Local-first AI agent framework. Built for models that aren't perfect.

Project description

FreeAgent SDK

PyPI version Python versions License: MIT Tests Docs Downloads

A clean local agent SDK for Ollama, vLLM, and OpenAI-compatible servers.

Streaming. Multi-turn out of the box. Markdown skills and memory. Built-in telemetry. Single dependency.

pip install freeagent-sdk

Links: Documentation · Tutorial · Changelog · Contributing · Examples · Evaluation data

Why FreeAgent

  • Local-first: works with Ollama and vLLM — your data never leaves your machine
  • Streaming everywhere: token-level streaming with semantic events
  • Multi-turn that just works: conversation state managed automatically with pluggable strategies
  • Markdown is first-class: skills and memory are human-readable .md files with frontmatter
  • Zero-config: auto-detects model size and tunes defaults — works on 2B and 70B alike
  • Inspectable: agent.trace() shows exactly what happened
  • Fast: actually 2% faster than raw Ollama API (HTTP connection reuse)
  • Honest: real benchmark data in this README, not marketing

Quick Start

CLI

# One-shot query with streaming
freeagent ask qwen3:8b "What's the capital of France?"

# Interactive chat
freeagent chat qwen3:8b

# List available models
freeagent models

Python

from freeagent import Agent

agent = Agent(model="qwen3:8b")
print(agent.run("What is Python?"))

Streaming

Real token-by-token streaming, even for tool-using agents:

from freeagent import Agent
from freeagent.events import TokenEvent, ToolCallEvent, ToolResultEvent

agent = Agent(model="qwen3:8b", tools=[weather])

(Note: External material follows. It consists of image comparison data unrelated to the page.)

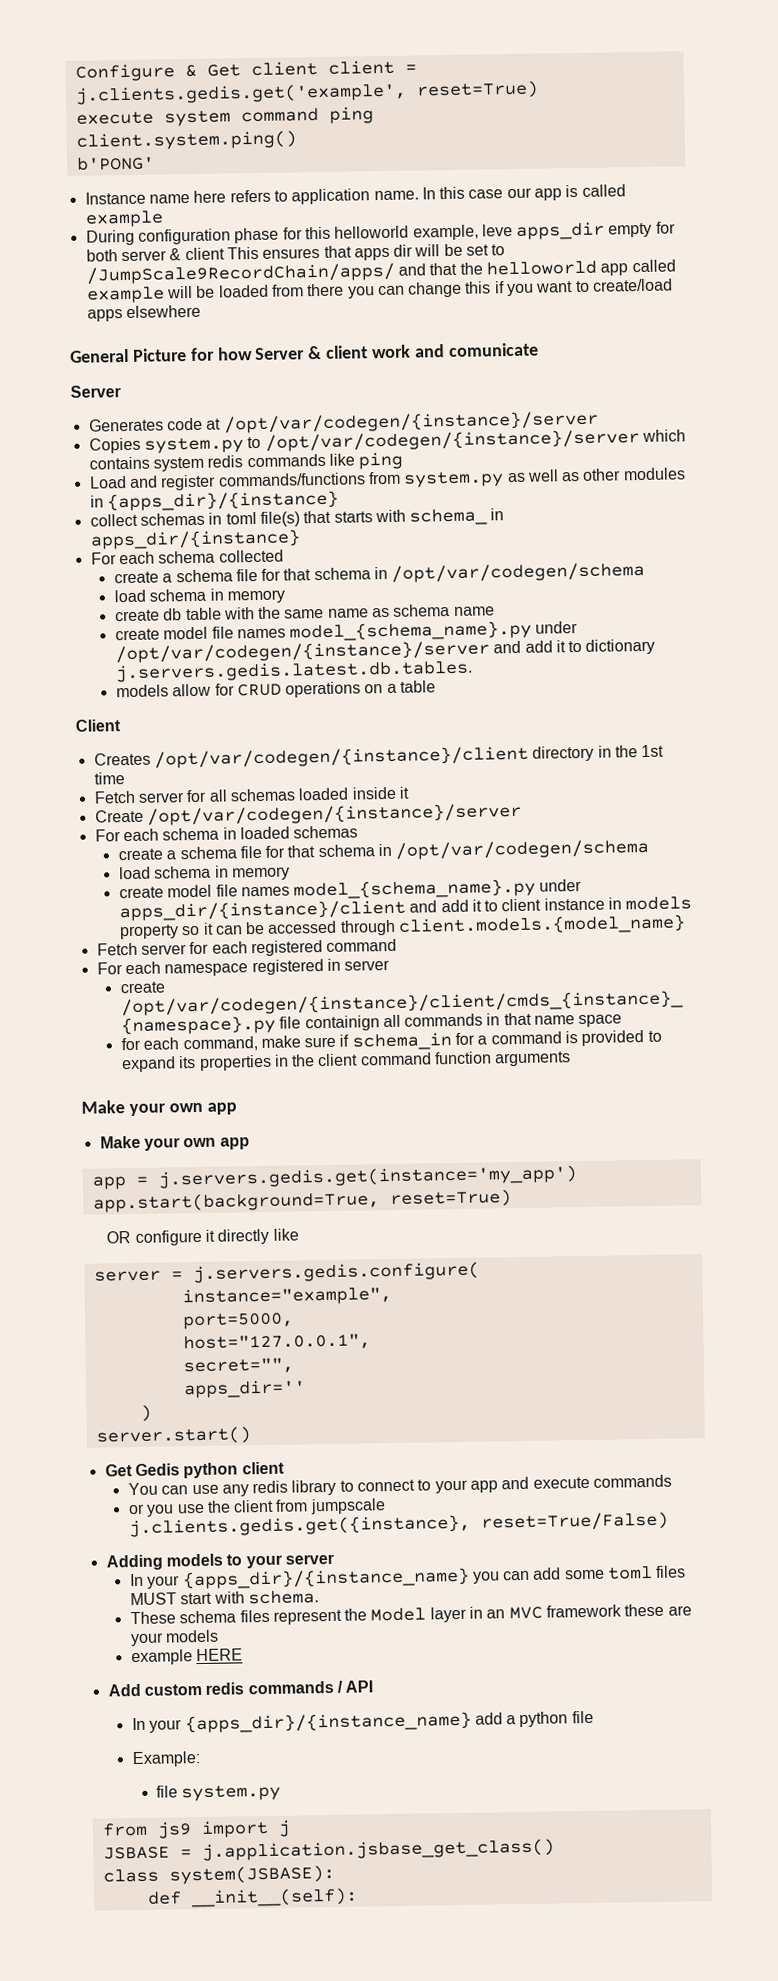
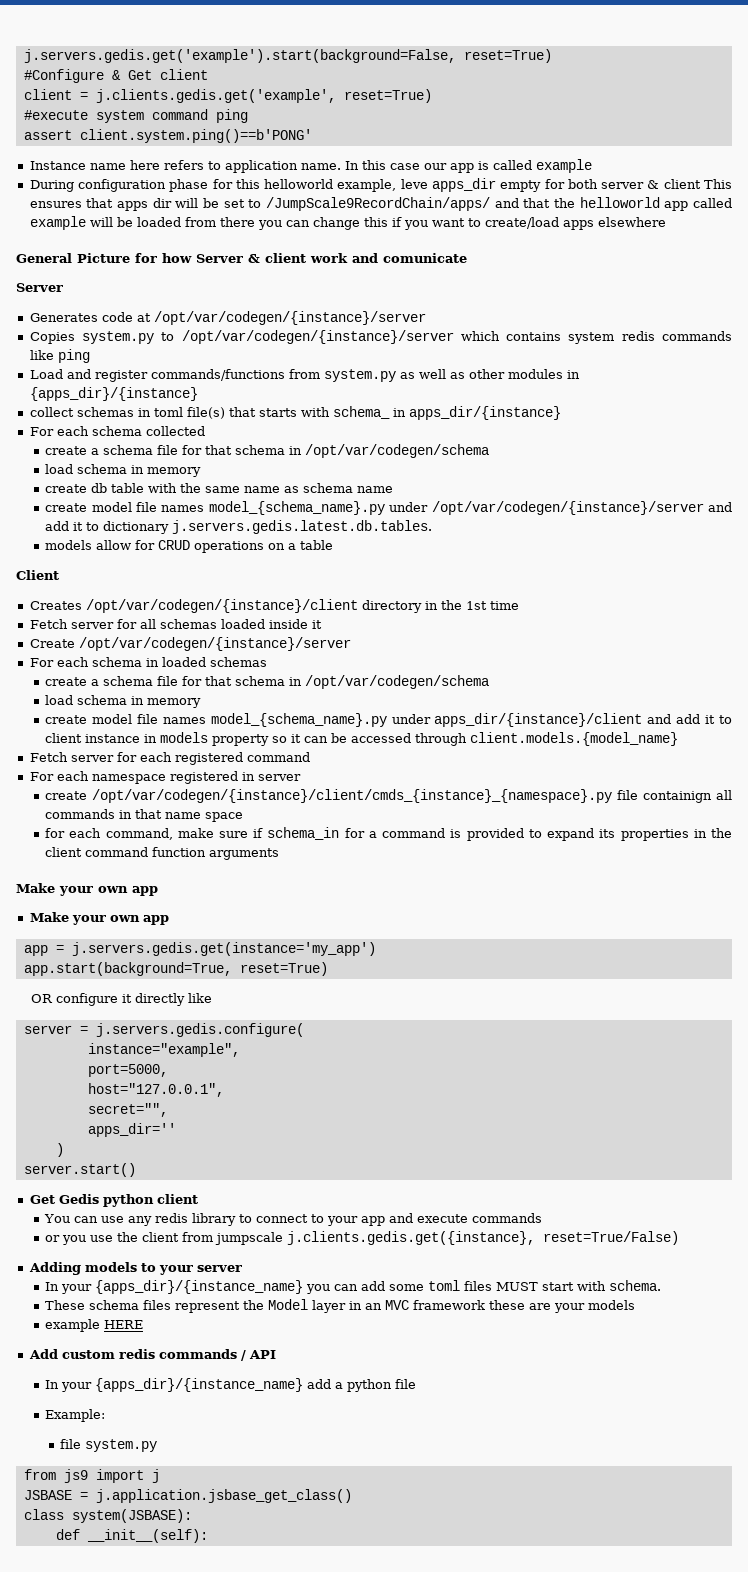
- Configure & Get client client = j.clients.gedis.get('example', reset=True)
+ j.servers.gedis.get('example').start(background=False, reset=True)
+ #Configure & Get client
+ client = j.clients.gedis.get('example', reset=True)
- execute system command ping
+ #execute system command ping
- client.system.ping()
- b'PONG'
+ assert client.system.ping()==b'PONG'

for event in agent.run_stream("What's the weather in Tokyo?"):
    if isinstance(event, TokenEvent):
        print(event.text, end="", flush=True)
    elif isinstance(event, ToolCallEvent):
        print(f"\n[Calling {event.name}...]")
    elif isinstance(event, ToolResultEvent):
        print(f"[{event.name} -> {'ok' if event.success else 'fail'} ({event.duration_ms:.0f}ms)]")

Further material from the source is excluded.